The trouble with the graph above, however, is that it displays America as a monolith, when the experience of individual Americans is anything but. For many Americans, particularly less-educated men and women, Keynes' crystal ball has correctly foretold a future of historically high leisure time. But single parents in the U.S. report the most hours worked and severe time shortage in the developed world, and higher-educated men and women are actually working more than they were 50 years, bucking the global trend. Economists call this the "leisure gap," and it's a mirror reflection of the income gap. When it comes to leisure, the rich have less, and the poor have more. Here's how that leisure gap has evolved over time:

This is an important graph to study for at least two reasons. First it shows just how fragmented America's leisure experience is (and this is only dividing the country by one variable). Second, it reveals the potential biases of the authors. It's appropriate that both Brigid Schulte and Elizabeth Kolbert are successful working moms, since this category of workers has seen its leisure time fall despite rising incomes. Since 1950, young married women's work hours have tripled while married men's hours have declined, according to the Philadelphia Fed . The well-educated rich, married, working mother is overwhelmed. But there are a lot of Americans who are neither well-educated, nor rich, nor working, nor parents. For them, there are probably more pressing concerns than belonging to (in the words of Swedish economist Staffan Linder) a "Harried Leisure Class."

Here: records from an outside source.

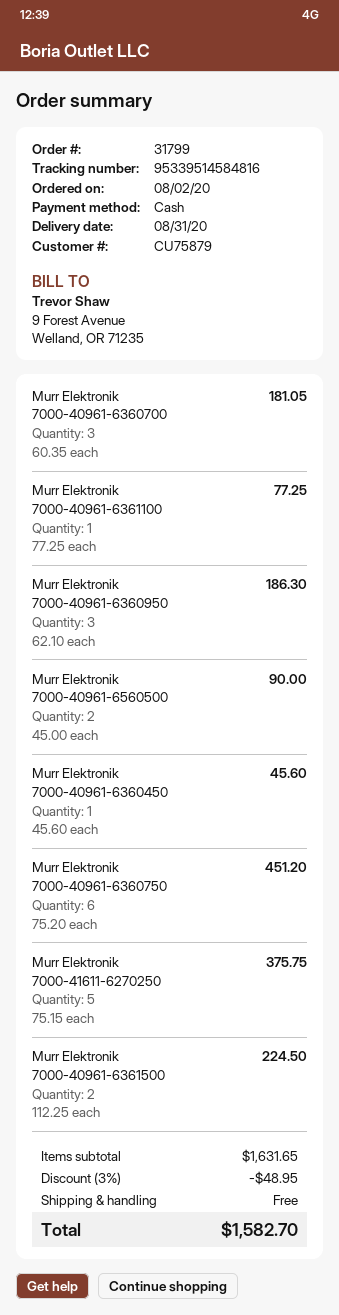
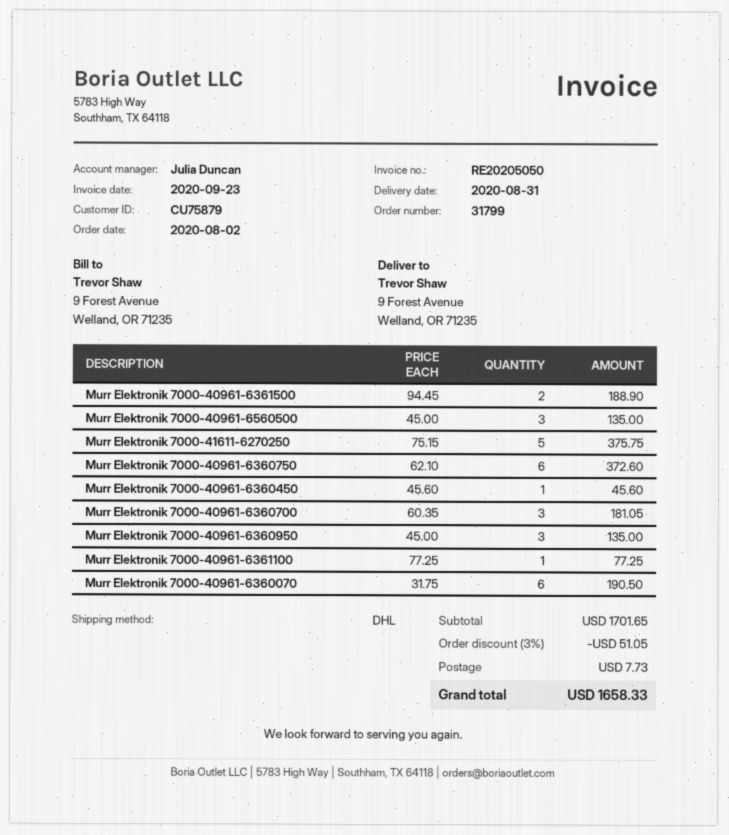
Murr Elektronik 7000-40961-6360950: 3 x 62.10 = 186.30 -> 3 x 45.00 = 135.00
Murr Elektronik 7000-40961-6560500: 2 x 45.00 = 90.00 -> 3 x 45.00 = 135.00
Murr Elektronik 7000-40961-6360750: 6 x 75.20 = 451.20 -> 6 x 62.10 = 372.60
Murr Elektronik 7000-40961-6361500: 2 x 112.25 = 224.50 -> 2 x 94.45 = 188.90
Murr Elektronik 7000-40961-6360070: none -> 6 x 31.75 = 190.50
subtotal: 1631.65 -> 1701.65
discount: 3% = 48.95 -> 3% = 51.05
shipping: 0.00 -> 7.73
total: 1582.70 -> 1658.33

Even among the HLC,  there isn't much evidence in the time-use survey data to suggest that we spend considerably more time on work and chores than we used to. So why do we feel busier? Here are some pet theories (you should offer your own below):

  1. The irony of abundance. Keynes predicted that the age of abundance would make us all relax, because it would be easier to get everything we need, like food, clothes, and entertainment. But maybe knowing that there are 10 great TV shows you should watch, nine important books to read, eight bourgeois skills your child hasn't mastered, seven ways you're exercising wrong, six ways you haven't sufficiently taken advantage of the city, etc., fosters a kind of metastasized paradox of choice, a perma- FOMO . Knowing exactly what we're missing out makes us feel guilty or anxious about the limits of our time and our capacity to use it effectively.
  2. The fluidness of work and leisure. The idea that work begins and ends at the office is intuitively wrong. We laugh at animal pictures on our work computers, and we answer emails on our couches in front of the TV. On the one hand, flexibility is nice. On the other, blending work and leisure creates an always-on expectation that makes it hard for white-collar workers to escape the shadow of work responsibilities.

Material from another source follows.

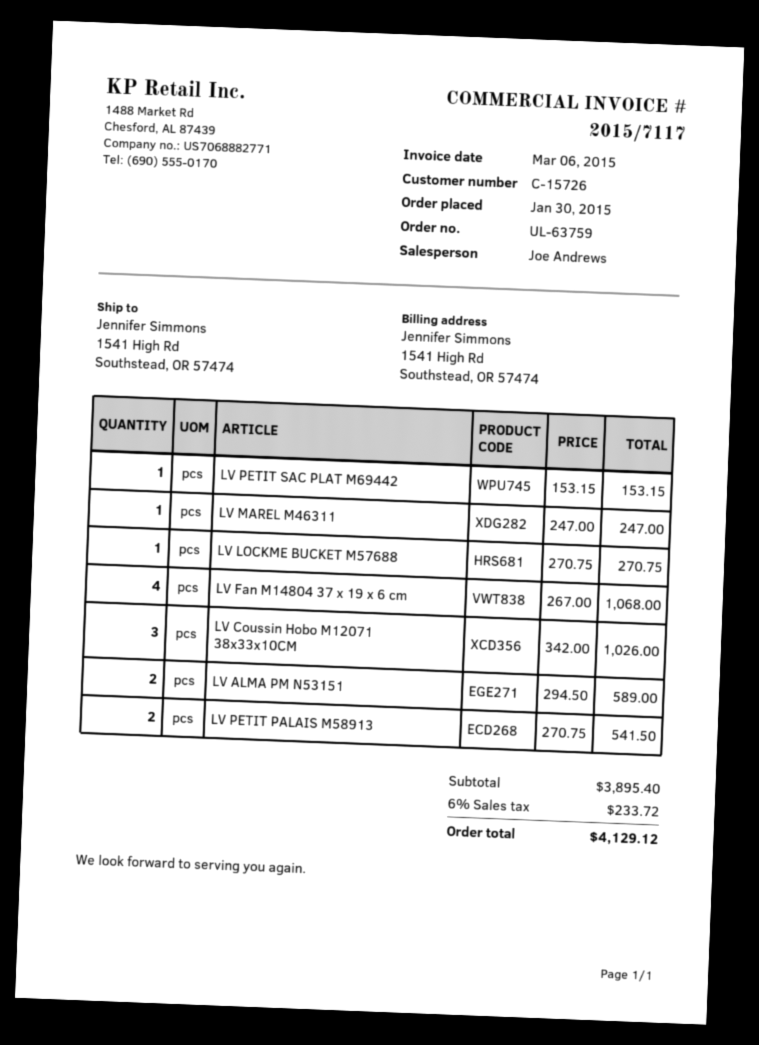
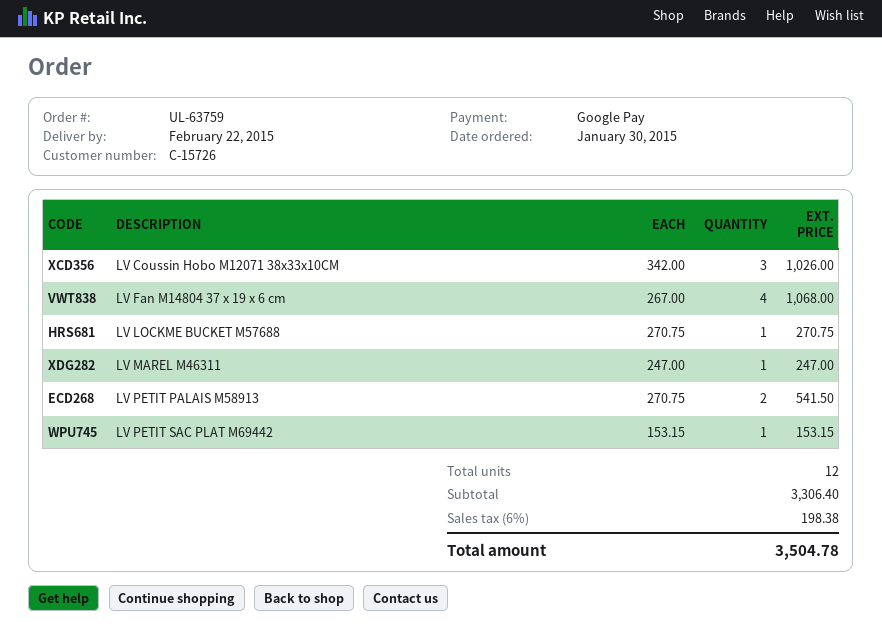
LV ALMA PM N53151: 2 x 294.50 = 589.00 -> none
subtotal: 3895.40 -> 3306.40
tax: 6% = 233.72 -> 6% = 198.38
total: 4129.12 -> 3504.78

  3. The curse of wealth . Linder, who coined the term "harried leisure class," says that rich people feel more anxious because they feel more compelled to maximize their free time. The idea is that rich people have a real, even rational, sense that their time is more valuable—in the non-spiritual sense, of course—so that their wasted time feels more wasteful. If this is right, it suggests that wealth buys an expectation to maximize productivity leisure time. Which ultimately means that wealth buys anxiety. Ick.
  4. The "joy" of work. "High pay is highly rewarding," Kolbert writes, and in a winner-take-all economy, we're motivated to put in extra-long hours to, well, win . Maybe people who don't like leisure are richer in the first place because many of them just like working more, and a permanent sense of busy-ness is the psychological price they agree to pay.

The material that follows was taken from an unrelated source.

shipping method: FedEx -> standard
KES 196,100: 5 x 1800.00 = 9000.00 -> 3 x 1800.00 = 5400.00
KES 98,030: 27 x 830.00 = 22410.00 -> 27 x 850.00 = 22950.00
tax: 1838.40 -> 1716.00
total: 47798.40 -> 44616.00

The upshot is that there are plenty of psychological and social explanations for our pervasive busy feelings, and the folks most likely to read The New Yorker are probably caught in this hedonic treadmill of long hours and never-ending anxieties. But don't confuse that rarified rat race among the privileged with the bigger picture. There is little evidence that America, as a country, is working more. Many of us—perhaps most of us—enjoy downtime that would look luxurious to a mid-century time-traveler.